Noncardiogenic Pulmonary Edema
Garret E. Pachtinger, VMD, DACVECC, VETgirl; Veterinary Specialty and Emergency Center, Levittown, Pennsylvania
Electrical burn of the lateral aspect of a cat’s tongue caused by the cat chewing on an electrical cord.
Noncardiogenic pulmonary edema (NCPE) occurs secondary to systemic inflammation or neurogenic stimulation. NCPE is thought to develop after a massive catecholamine release and subsequent elevation in pulmonary capillary pressure and microvascular permeability. Underlying disease processes include seizures, traumatic brain injury, electrocution, systemic inflammatory response syndrome (SIRS), sepsis, and upper airway obstruction.
Electrical burn of a dog’s hard palate caused by the dog chewing on an electrical cord.
Clinical Signs
NCPE patients typically exhibit signs of respiratory distress, including tachypnea, dyspnea, and potential pulmonary crackles. Variability of underlying causes (eg, electrocution causing ulceration of the tongue and oral cavity [Figures 1 and 2]) necessitates a complete physical examination. Patient anxiety and respiratory distress may prohibit complete examination on presentation; if so, a partial examination can be performed before placing the patient in an oxygen cage and completing the examination.
Related Article: Respiratory Distress: Diagnosis & Treatment at a Glance
Diagnosis
Diagnosis of NCPE is often based on history, examination, and radiographic imaging. Classic radiographic findings include increased interstitial or alveolar opacity, notably in the caudodorsal lung fields (Figure 3). This contrasts with radiographic findings in patients with cardiogenic pulmonary edema, notably perihilar edema. However, other forms of respiratory disease should be investigated, including cardiogenic pulmonary edema, pneumonia, and hemorrhage from trauma or coagulation abnormalities. Echocardiography can exclude cardiogenic edema and left-sided heart failure. A coagulation profile should be performed and pneumonia ruled out based on history, physical examination findings (eg, nonfebrile), and CBC results.
Lateral (A) and VD (B) thoracic radiographic views of a dog with NCPE. Note the focal interstitial to alveolar pattern present in the 3 caudodorsal lung fields.
Related Article: Interpreting Small Animal Thoracic Radiographs
Treatment
Treatment is supportive and primarily includes administration of supplemental oxygen. Additional therapy depends on the underlying cause (eg, antiepileptic drugs to control seizures, antibiotics and pain medication for oral ulceration from electrocution). Sedating analgesics (eg, morphine) may also be considered if the patient’s anxiety and stress is exacerbating respiratory distress.
In patients with NCPE, the massive catecholamine release can damage the pulmonary endothelium, increase pulmonary microvascular permeability, and cause protein and fluid to leak into interstitial and alveolar spaces. As a result, IV fluids must be used judiciously to prevent worsening of the pulmonary edema. Although furosemide use has been reported, there is not currently sufficient evidence to support standard use in NCPE patients. While furosemide can be considered to decrease bronchospasms and act as a bronchodilator, it has several risks, notably dehydration, as these patients frequently cannot tolerate high fluid rates (because of microvascular permeability and risk for worsening pulmonary edema). Furosemide would not be successful in removing this type of edema and may even remove hydrostatic fluid, leaving protein-rich material in the airways.

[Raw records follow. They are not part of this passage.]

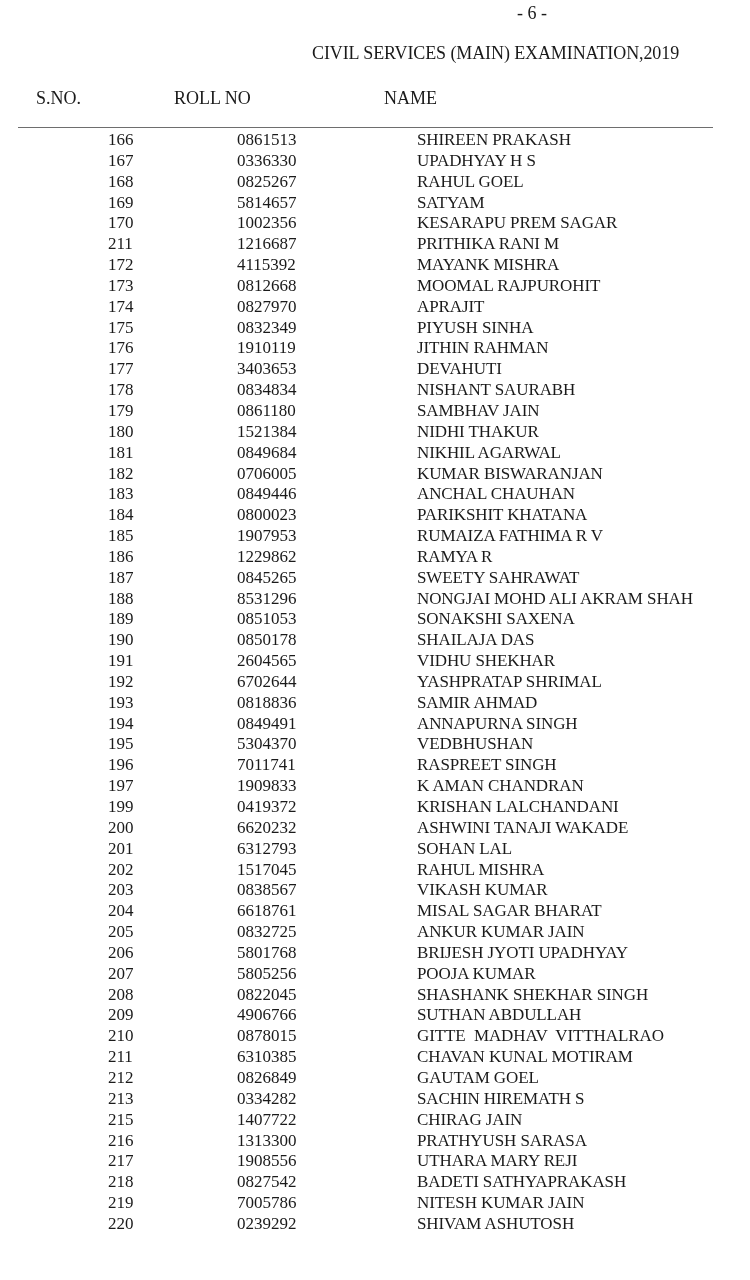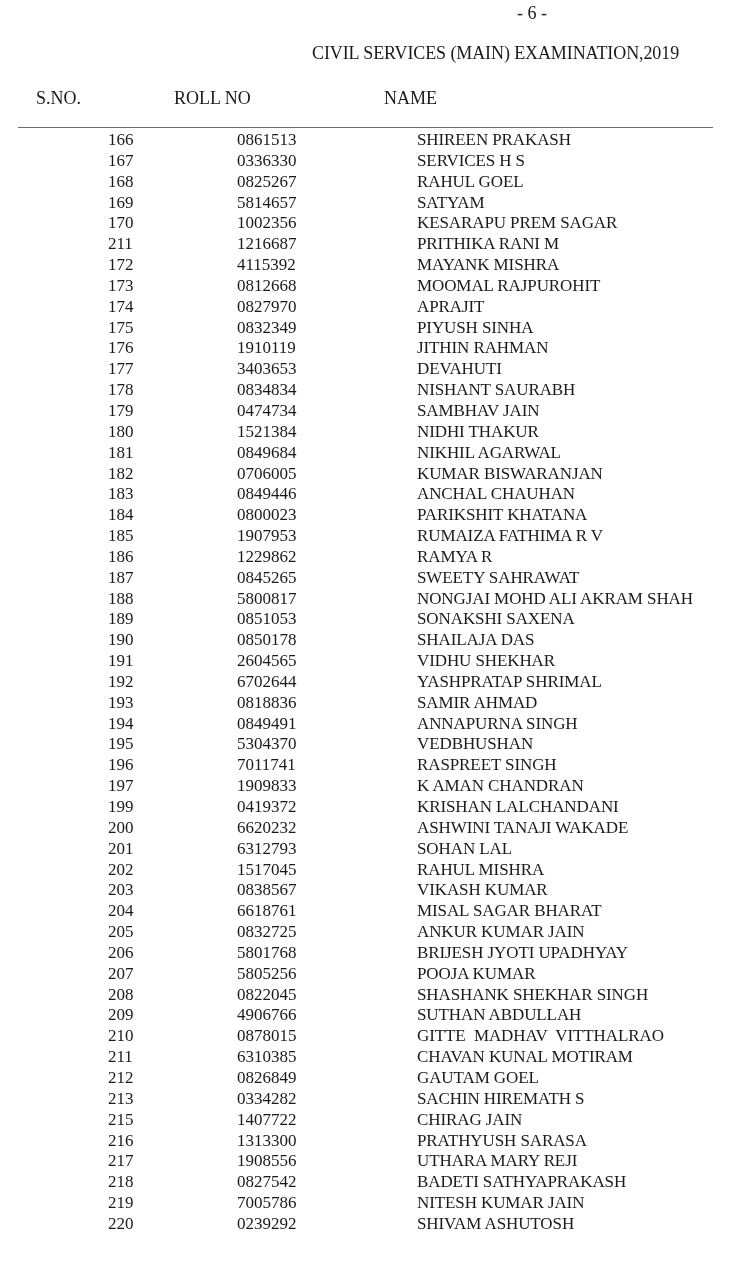--- a/index.html
+++ b/index.html
@@ -89,21 +89,21 @@
 
 <div class="rows" id="rows">
     <div class="row">
       <span class="cell-sno">166</span>
       <span class="cell-roll">0861513</span>
       <span class="cell-name">SHIREEN PRAKASH</span>
     </div>
     <div class="row">
       <span class="cell-sno">167</span>
       <span class="cell-roll">0336330</span>
-      <span class="cell-name">SERVICES H S</span>
+      <span class="cell-name">UPADHYAY H S</span>
     </div>
     <div class="row">
       <span class="cell-sno">168</span>
       <span class="cell-roll">0825267</span>
       <span class="cell-name">RAHUL GOEL</span>
     </div>
     <div class="row">
       <span class="cell-sno">169</span>
       <span class="cell-roll">5814657</span>
       <span class="cell-name">SATYAM</span>
@@ -148,21 +148,21 @@
       <span class="cell-roll">3403653</span>
       <span class="cell-name">DEVAHUTI</span>
     </div>
     <div class="row">
       <span class="cell-sno">178</span>
       <span class="cell-roll">0834834</span>
       <span class="cell-name">NISHANT SAURABH</span>
     </div>
     <div class="row">
       <span class="cell-sno">179</span>
-      <span class="cell-roll">0474734</span>
+      <span class="cell-roll">0861180</span>
       <span class="cell-name">SAMBHAV JAIN</span>
     </div>
     <div class="row">
       <span class="cell-sno">180</span>
       <span class="cell-roll">1521384</span>
       <span class="cell-name">NIDHI THAKUR</span>
     </div>
     <div class="row">
       <span class="cell-sno">181</span>
       <span class="cell-roll">0849684</span>
@@ -193,21 +193,21 @@
       <span class="cell-roll">1229862</span>
       <span class="cell-name">RAMYA R</span>
     </div>
     <div class="row">
       <span class="cell-sno">187</span>
       <span class="cell-roll">0845265</span>
       <span class="cell-name">SWEETY SAHRAWAT</span>
     </div>
     <div class="row">
       <span class="cell-sno">188</span>
-      <span class="cell-roll">5800817</span>
+      <span class="cell-roll">8531296</span>
       <span class="cell-name">NONGJAI MOHD ALI AKRAM SHAH</span>
     </div>
     <div class="row">
       <span class="cell-sno">189</span>
       <span class="cell-roll">0851053</span>
       <span class="cell-name">SONAKSHI SAXENA</span>
     </div>
     <div class="row">
       <span class="cell-sno">190</span>
       <span class="cell-roll">0850178</span>

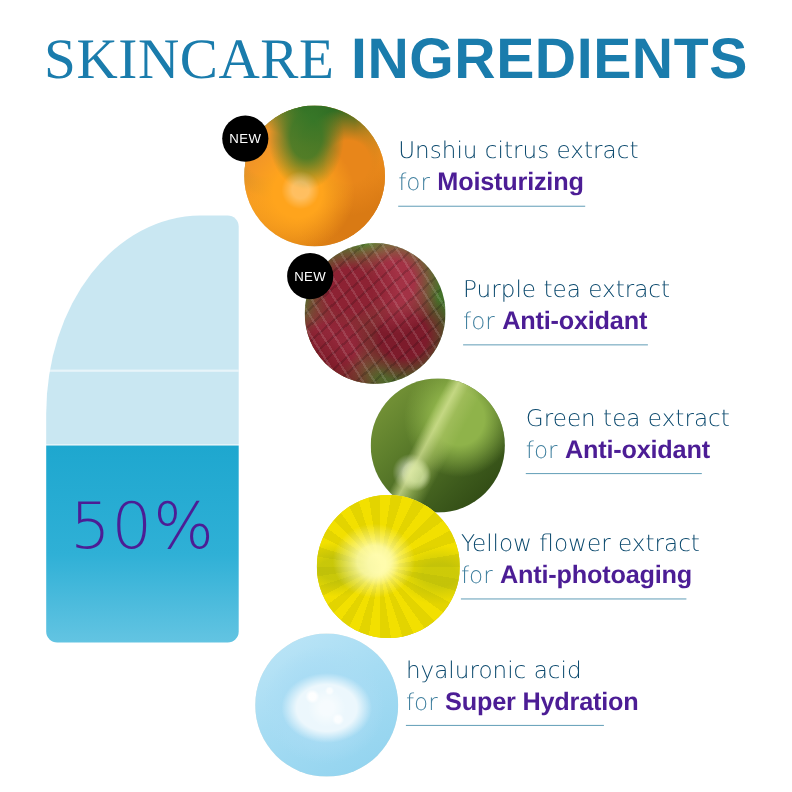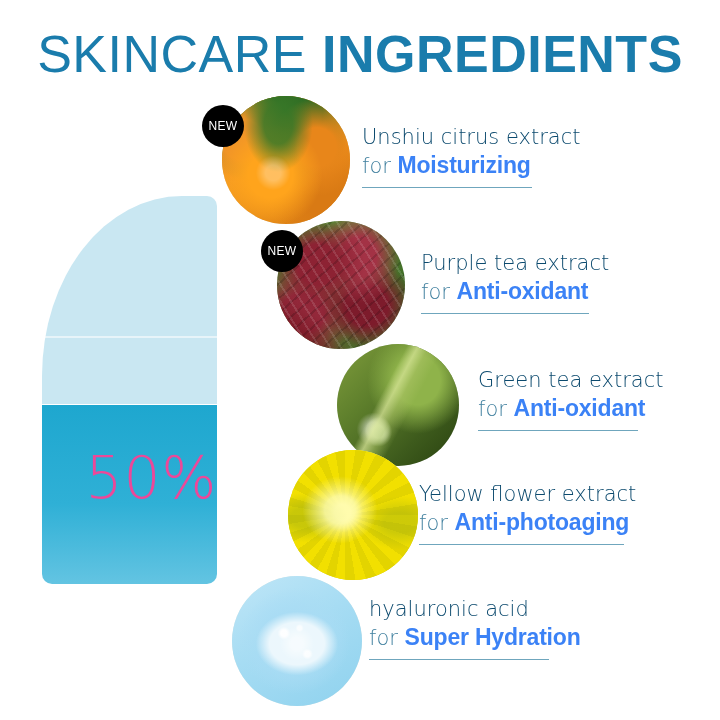--- a/index.html
+++ b/index.html
@@ -31,21 +31,21 @@
     width: 720px;
     text-align: center;
     white-space: nowrap;
     color: #1a7cac;
     font-size: 52px;
     line-height: 60px;
     letter-spacing: 0.5px;
   }
   .title .light {
     font-weight: 300;
-    font-family: Liberation Sans, sans-serif;
+    font-family: Liberation Serif, serif;
     font-stretch: condensed;
   }
   .title .bold {
     font-weight: bold;
     font-family: "Liberation Sans", sans-serif;
   }
 
   
   .bottle {
     position: absolute;
@@ -81,26 +81,25 @@
     background: linear-gradient(to bottom, #1ea7cf 0%, #2fb0d6 55%, #63c4e2 100%);
     border-bottom-left-radius: 10px;
     border-bottom-right-radius: 10px;
   }
   .bottle-pct {
     position: absolute;
     left: 0;
     top: 248px;
     width: 175px;
     text-align: center;
-    color: #ec4899;
+    color: #4c1d95;
     font-size: 58px;
     font-weight: 300;
     font-family: "DejaVu Sans", sans-serif;
     letter-spacing: 1px;
-    padding-left: 22px;
   }
 
   
   .row { position: absolute; }
 
   .thumb {
     position: absolute;
     border-radius: 50%;
     overflow: hidden;
     background: #dfe7e3;
@@ -225,21 +224,21 @@
   }
   .cap-line2 {
     font-size: 21px;
     line-height: 30px;
     white-space: nowrap;
     color: #3f7f9e;
     font-weight: 300;
     font-family: "DejaVu Sans", sans-serif;
   }
   .cap-line2 .benefit {
-    color: #3b82f6;
+    color: #4c1d95;
     font-weight: bold;
     font-size: 23px;
     font-family: "Liberation Sans", sans-serif;
     letter-spacing: -0.2px;
   }
   .cap-rule {
     margin-top: 6px;
     height: 1px;
     background: #6fa6bd;
   }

While underlying diseases may warrant specific therapy (eg, antibiotics for oral ulceration), evidence supporting the use of corticosteroids, bronchodilators, or antibiotics in patients with NCPE is lacking.
Prognosis
Prognosis for these patients depends on the primary underlying cause. For NCPE without significant comorbidities, the prognosis is excellent; most patients require 24 to 48 hours of hospitalization before discharge with no long-term ill effects.